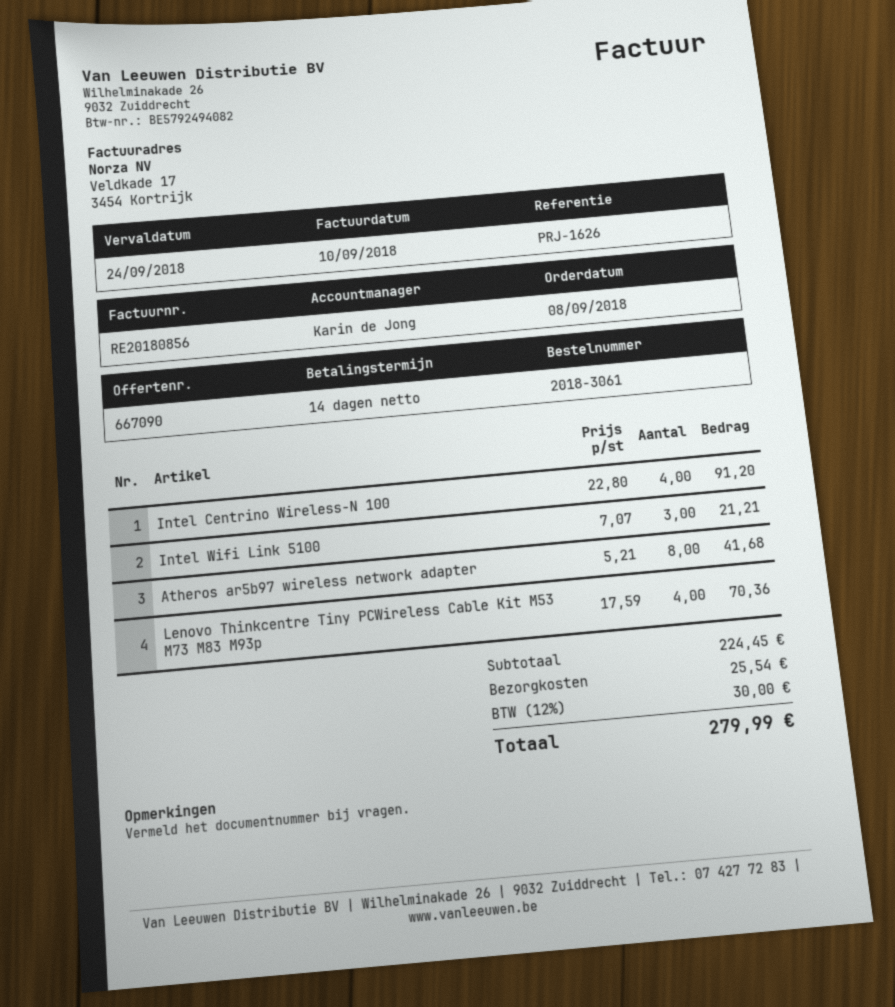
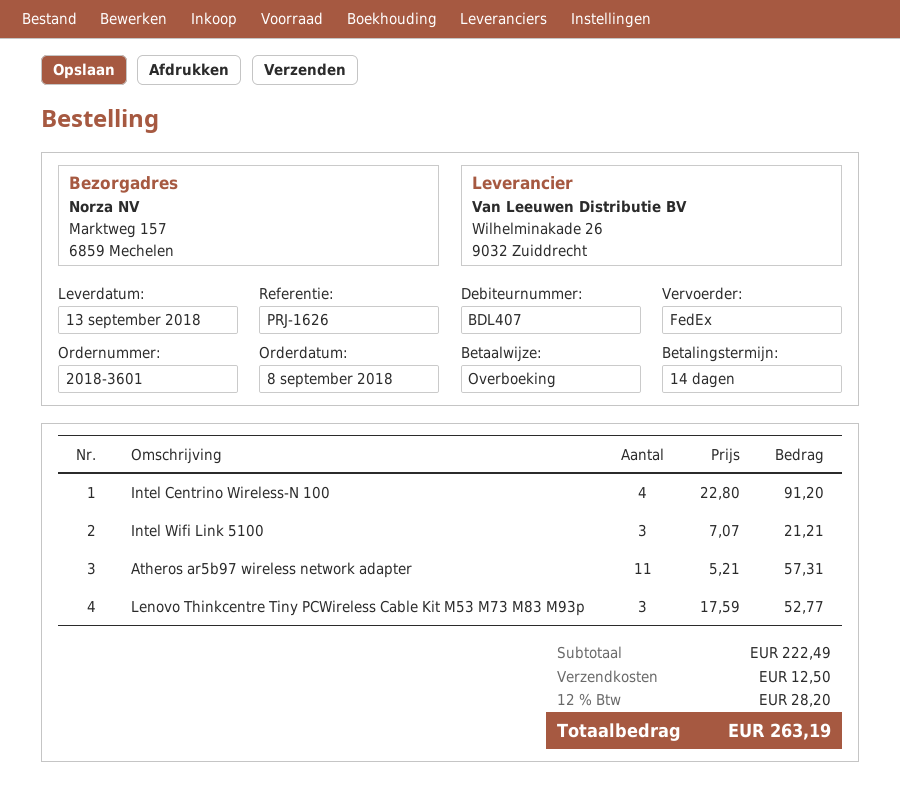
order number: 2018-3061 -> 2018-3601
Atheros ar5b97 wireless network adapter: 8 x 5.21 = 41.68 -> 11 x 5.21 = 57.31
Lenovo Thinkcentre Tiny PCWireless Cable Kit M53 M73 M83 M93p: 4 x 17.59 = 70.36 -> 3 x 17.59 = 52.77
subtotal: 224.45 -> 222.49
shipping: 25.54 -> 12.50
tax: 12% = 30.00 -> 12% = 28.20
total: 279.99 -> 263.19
---
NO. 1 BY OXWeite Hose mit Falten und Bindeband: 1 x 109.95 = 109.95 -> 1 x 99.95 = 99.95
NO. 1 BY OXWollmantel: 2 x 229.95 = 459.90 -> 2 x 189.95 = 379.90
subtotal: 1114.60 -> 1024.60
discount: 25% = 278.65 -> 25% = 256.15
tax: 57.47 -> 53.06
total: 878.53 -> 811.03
...
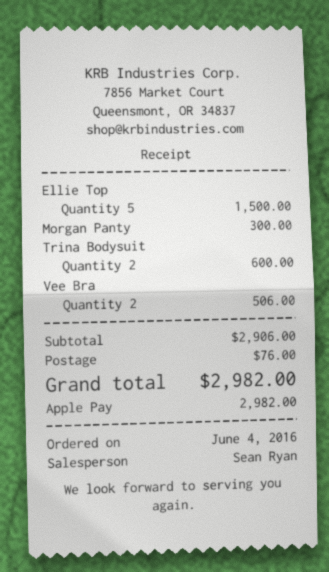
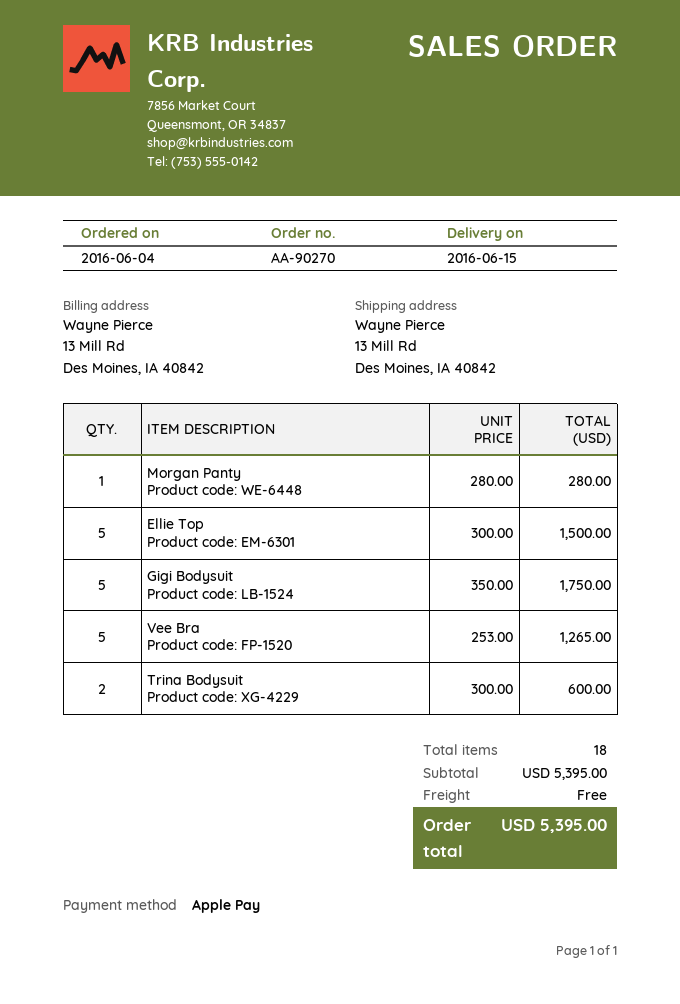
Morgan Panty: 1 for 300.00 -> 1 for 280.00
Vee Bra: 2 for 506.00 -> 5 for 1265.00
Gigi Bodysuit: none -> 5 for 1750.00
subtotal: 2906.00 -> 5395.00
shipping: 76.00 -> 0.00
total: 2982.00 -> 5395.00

(Activity):
What you return should be exactly the lines above, starting at the one with "order number: 2018-3061 -> 2018-3601" and ending at the one with "total: 279.99 -> 263.19", and nothing else.

(Result for this task):
order number: 2018-3061 -> 2018-3601
Atheros ar5b97 wireless network adapter: 8 x 5.21 = 41.68 -> 11 x 5.21 = 57.31
Lenovo Thinkcentre Tiny PCWireless Cable Kit M53 M73 M83 M93p: 4 x 17.59 = 70.36 -> 3 x 17.59 = 52.77
subtotal: 224.45 -> 222.49
shipping: 25.54 -> 12.50
tax: 12% = 30.00 -> 12% = 28.20
total: 279.99 -> 263.19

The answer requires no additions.